This week in Kalendar development: v0.3.0 coming this week, bringing improved stability, efficiency, accessibility... and a Windows version??
Read all about the big changes that have taken over the past two weeks:
@claucambra @kde @carlschwan awww, but it's also Akonadi-based right?
*sigh*
@rysiek @claucambra @kde @carlschwan is there any alternative? 😆
@musicmatze @rysiek @kde @carlschwan
Unlikely to happen because:
- Writing a sync service from 0 is a gigantic pain
- Akonadi is incredibly powerful and handles most of what anyone would need from a sync service
- Akonadi has a sensible and easy-to-use API that apps like Kalendar can leverage
- There is no alternative that uses KDE APIs that is under active maintenance
Not saying Akonadi doesn't have big issues, but it is a good base. It just needs more love -- love it hasn't really gotten!

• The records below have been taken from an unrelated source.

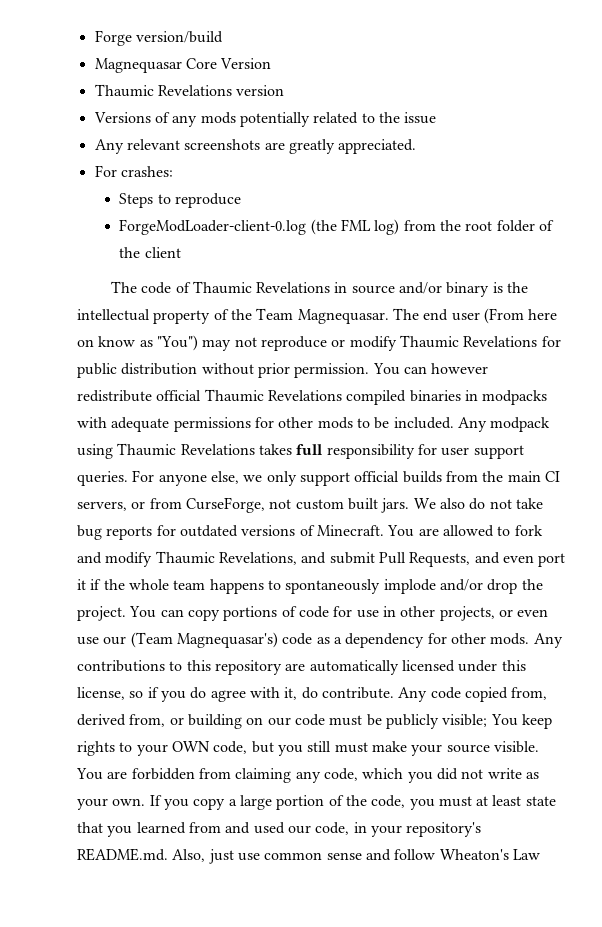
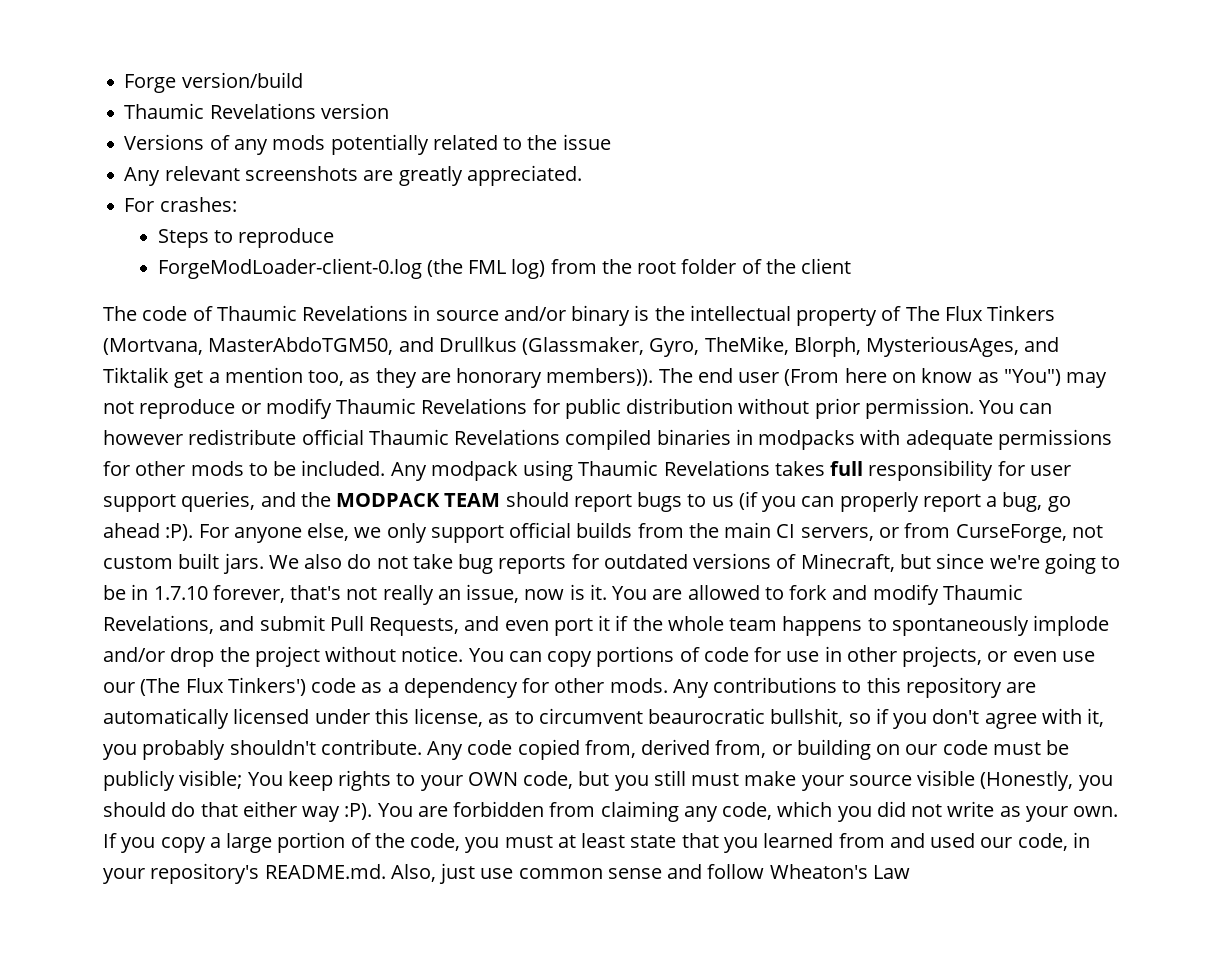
[94,58,272,73] // Magnequasar Core Version -> (303, 80) none
[230,308,389,324] the Team Magnequasar. -> [905,305,1056,321] [103,336,1060,357] [103,367,654,388] The Flux Tinkers (Mortvana, MasterAbdoTGM50, and Drullkus (Glassmaker, Gyro, TheMike, Blorph, MysteriousAges, and Tiktalik get a mention too, as they are honorary members)).
[77,471,128,486] queries. -> [181,491,1071,512] [103,523,194,541] queries, and the MODPACK TEAM should report bugs to us (if you can properly report a bug, go ahead :P).
[316,525,384,536] Minecraft. -> [800,553,1121,574] [103,584,607,605] Minecraft, but since we're going to be in 1.7.10 forever, that's not really an issue, now is it.
[77,606,126,621] project. -> [254,646,464,667] project without notice.
[130,632,278,648] (Team Magnequasar's) -> [140,677,306,696] (The Flux Tinkers')
(125, 693) none -> [488,708,844,727] as to circumvent beaurocratic bullshit,
[190,687,207,699] do -> [932,709,980,724] don't
[301,687,318,699] do -> [103,740,316,760] you probably shouldn't
[493,741,539,753] visible. -> [917,770,1113,791] [103,801,373,822] visible (Honestly, you should do that either way :P).

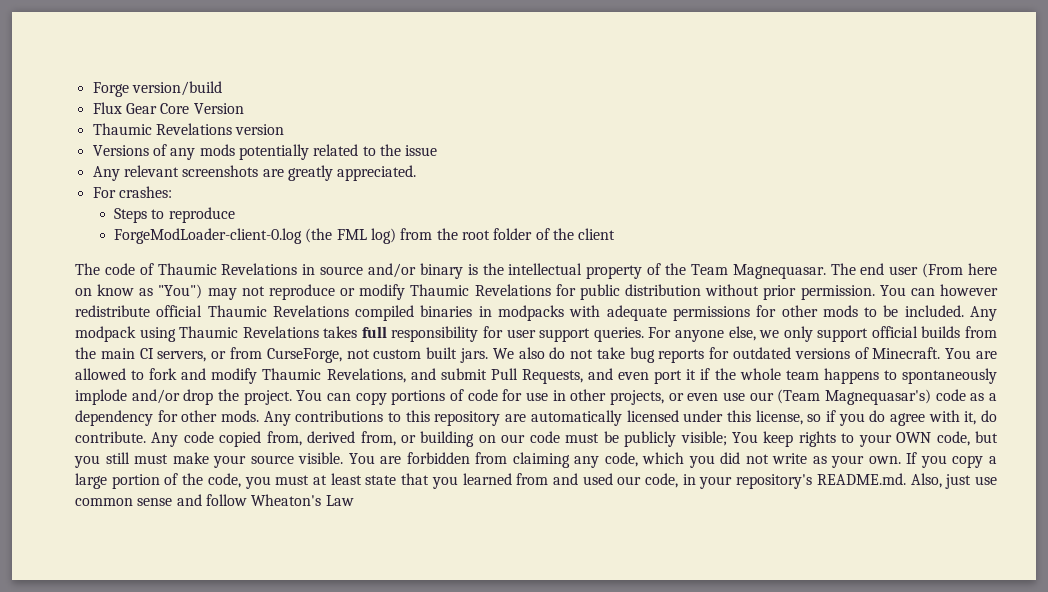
(303, 80) none -> [92,102,244,114] // Flux Gear Core Version
[905,305,1056,321] [103,336,1060,357] [103,367,654,388] The Flux Tinkers (Mortvana, MasterAbdoTGM50, and Drullkus (Glassmaker, Gyro, TheMike, Blorph, MysteriousAges, and Tiktalik get a mention too, as they are honorary members)). -> [664,263,826,279] the Team Magnequasar.
[181,491,1071,512] [103,523,194,541] queries, and the MODPACK TEAM should report bugs to us (if you can properly report a bug, go ahead :P). -> [593,327,644,342] queries.
[800,553,1121,574] [103,584,607,605] Minecraft, but since we're going to be in 1.7.10 forever, that's not really an issue, now is it. -> [872,347,941,359] Minecraft.
[254,646,464,667] project without notice. -> [243,390,292,405] project.
[140,677,306,696] (The Flux Tinkers') -> [777,389,931,405] (Team Magnequasar's)
[488,708,844,727] as to circumvent beaurocratic bullshit, -> (803, 417) none
[932,709,980,724] don't -> [869,410,886,422] do
[103,740,316,760] you probably shouldn't -> [980,410,997,422] do
[917,770,1113,791] [103,801,373,822] visible (Honestly, you should do that either way :P). -> [298,452,344,464] visible.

@claucambra @rysiek @kde @carlschwan
So why isn't there more love? Isn't there a fairly long list (from what I read on kde.org) of Patreons? Can't be a funding problem, is it?
@rysiek @musicmatze @kde @carlschwan
I think it is important to note the human element here: an incredible amount of effort went into creating a super powerful PIM framework, and then many people piled on to criticise it -- some for better reasons than others.
It is natural for the response to sometimes be overly defensive in reaction to these things. Again, as a PIM developer myself -- Akonadi often gets more flak than it deserves, though I also agree some changes are needed.
@claucambra @musicmatze @kde @carlschwan okay, but the flipside of this is that the KDE project decided to force Akonadi (in the state it was 10 years ago) down users throats.
Disrupting lives and work of hundreds of thousands of users, just because they decided that "it's ready" when it was anything but.
That is no way to treat your userbase. And yes, it's a FLOSS project, so technically users are not owed anything, but in that case the devs need to deal with the criticism.